• What this task involves:
Here is the task for the records below: repeat exactly the lines from the one with "[614,202,650,215] thick. ->" to the one with "(194, 88) none", both included, and nothing else.

■ ■ ■ ■ ■ ■ ■

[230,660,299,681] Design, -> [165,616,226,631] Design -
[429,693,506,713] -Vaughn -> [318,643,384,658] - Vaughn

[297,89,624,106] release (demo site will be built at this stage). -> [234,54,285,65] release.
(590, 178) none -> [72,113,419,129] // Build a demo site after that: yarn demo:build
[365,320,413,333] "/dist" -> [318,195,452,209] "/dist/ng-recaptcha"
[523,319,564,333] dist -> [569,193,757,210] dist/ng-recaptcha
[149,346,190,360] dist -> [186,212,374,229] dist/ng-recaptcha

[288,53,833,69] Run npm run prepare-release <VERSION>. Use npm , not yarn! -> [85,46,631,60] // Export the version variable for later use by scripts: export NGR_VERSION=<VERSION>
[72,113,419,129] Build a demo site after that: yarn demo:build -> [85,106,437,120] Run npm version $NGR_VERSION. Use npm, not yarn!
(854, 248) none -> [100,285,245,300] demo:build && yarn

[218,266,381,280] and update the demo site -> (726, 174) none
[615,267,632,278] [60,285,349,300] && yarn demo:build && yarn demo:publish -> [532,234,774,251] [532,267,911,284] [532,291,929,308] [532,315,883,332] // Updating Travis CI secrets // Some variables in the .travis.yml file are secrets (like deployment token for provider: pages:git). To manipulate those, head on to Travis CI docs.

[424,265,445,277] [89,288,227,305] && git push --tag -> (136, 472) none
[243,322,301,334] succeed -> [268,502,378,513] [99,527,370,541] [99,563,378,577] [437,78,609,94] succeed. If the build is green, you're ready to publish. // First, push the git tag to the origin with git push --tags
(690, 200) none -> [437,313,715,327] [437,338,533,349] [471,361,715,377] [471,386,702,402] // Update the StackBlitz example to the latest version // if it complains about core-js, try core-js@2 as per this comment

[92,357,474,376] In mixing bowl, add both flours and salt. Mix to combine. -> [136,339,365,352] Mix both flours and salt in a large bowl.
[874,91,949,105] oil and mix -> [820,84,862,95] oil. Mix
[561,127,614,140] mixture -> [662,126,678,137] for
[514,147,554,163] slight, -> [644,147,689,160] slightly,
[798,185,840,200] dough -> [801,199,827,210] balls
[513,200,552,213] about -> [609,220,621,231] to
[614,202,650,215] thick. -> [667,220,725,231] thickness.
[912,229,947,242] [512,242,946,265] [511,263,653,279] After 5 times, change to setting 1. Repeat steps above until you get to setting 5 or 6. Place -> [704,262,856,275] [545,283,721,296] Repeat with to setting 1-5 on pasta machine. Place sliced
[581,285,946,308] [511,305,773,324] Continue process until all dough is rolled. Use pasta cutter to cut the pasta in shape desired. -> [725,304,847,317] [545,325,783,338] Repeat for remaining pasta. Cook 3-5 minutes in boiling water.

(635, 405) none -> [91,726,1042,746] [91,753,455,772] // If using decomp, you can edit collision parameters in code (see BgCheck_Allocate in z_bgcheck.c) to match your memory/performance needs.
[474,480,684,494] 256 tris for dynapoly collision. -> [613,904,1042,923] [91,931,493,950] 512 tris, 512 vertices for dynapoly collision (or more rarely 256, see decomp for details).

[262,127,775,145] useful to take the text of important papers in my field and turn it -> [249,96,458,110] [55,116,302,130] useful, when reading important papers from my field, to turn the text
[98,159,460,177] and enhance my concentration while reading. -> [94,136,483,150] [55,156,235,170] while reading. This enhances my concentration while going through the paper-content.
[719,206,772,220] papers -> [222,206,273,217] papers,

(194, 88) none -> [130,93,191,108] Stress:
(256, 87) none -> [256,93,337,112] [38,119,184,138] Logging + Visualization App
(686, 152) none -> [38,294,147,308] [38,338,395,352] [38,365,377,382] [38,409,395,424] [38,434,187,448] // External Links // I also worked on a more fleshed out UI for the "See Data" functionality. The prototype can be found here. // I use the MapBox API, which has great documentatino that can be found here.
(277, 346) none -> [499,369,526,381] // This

■ ■ ■ ■ ■ ■ ■

• Written reply:
[614,202,650,215] thick. -> [667,220,725,231] thickness.
[912,229,947,242] [512,242,946,265] [511,263,653,279] After 5 times, change to setting 1. Repeat steps above until you get to setting 5 or 6. Place -> [704,262,856,275] [545,283,721,296] Repeat with to setting 1-5 on pasta machine. Place sliced
[581,285,946,308] [511,305,773,324] Continue process until all dough is rolled. Use pasta cutter to cut the pasta in shape desired. -> [725,304,847,317] [545,325,783,338] Repeat for remaining pasta. Cook 3-5 minutes in boiling water.

(635, 405) none -> [91,726,1042,746] [91,753,455,772] // If using decomp, you can edit collision parameters in code (see BgCheck_Allocate in z_bgcheck.c) to match your memory/performance needs.
[474,480,684,494] 256 tris for dynapoly collision. -> [613,904,1042,923] [91,931,493,950] 512 tris, 512 vertices for dynapoly collision (or more rarely 256, see decomp for details).

[262,127,775,145] useful to take the text of important papers in my field and turn it -> [249,96,458,110] [55,116,302,130] useful, when reading important papers from my field, to turn the text
[98,159,460,177] and enhance my concentration while reading. -> [94,136,483,150] [55,156,235,170] while reading. This enhances my concentration while going through the paper-content.
[719,206,772,220] papers -> [222,206,273,217] papers,

(194, 88) none -> [130,93,191,108] Stress:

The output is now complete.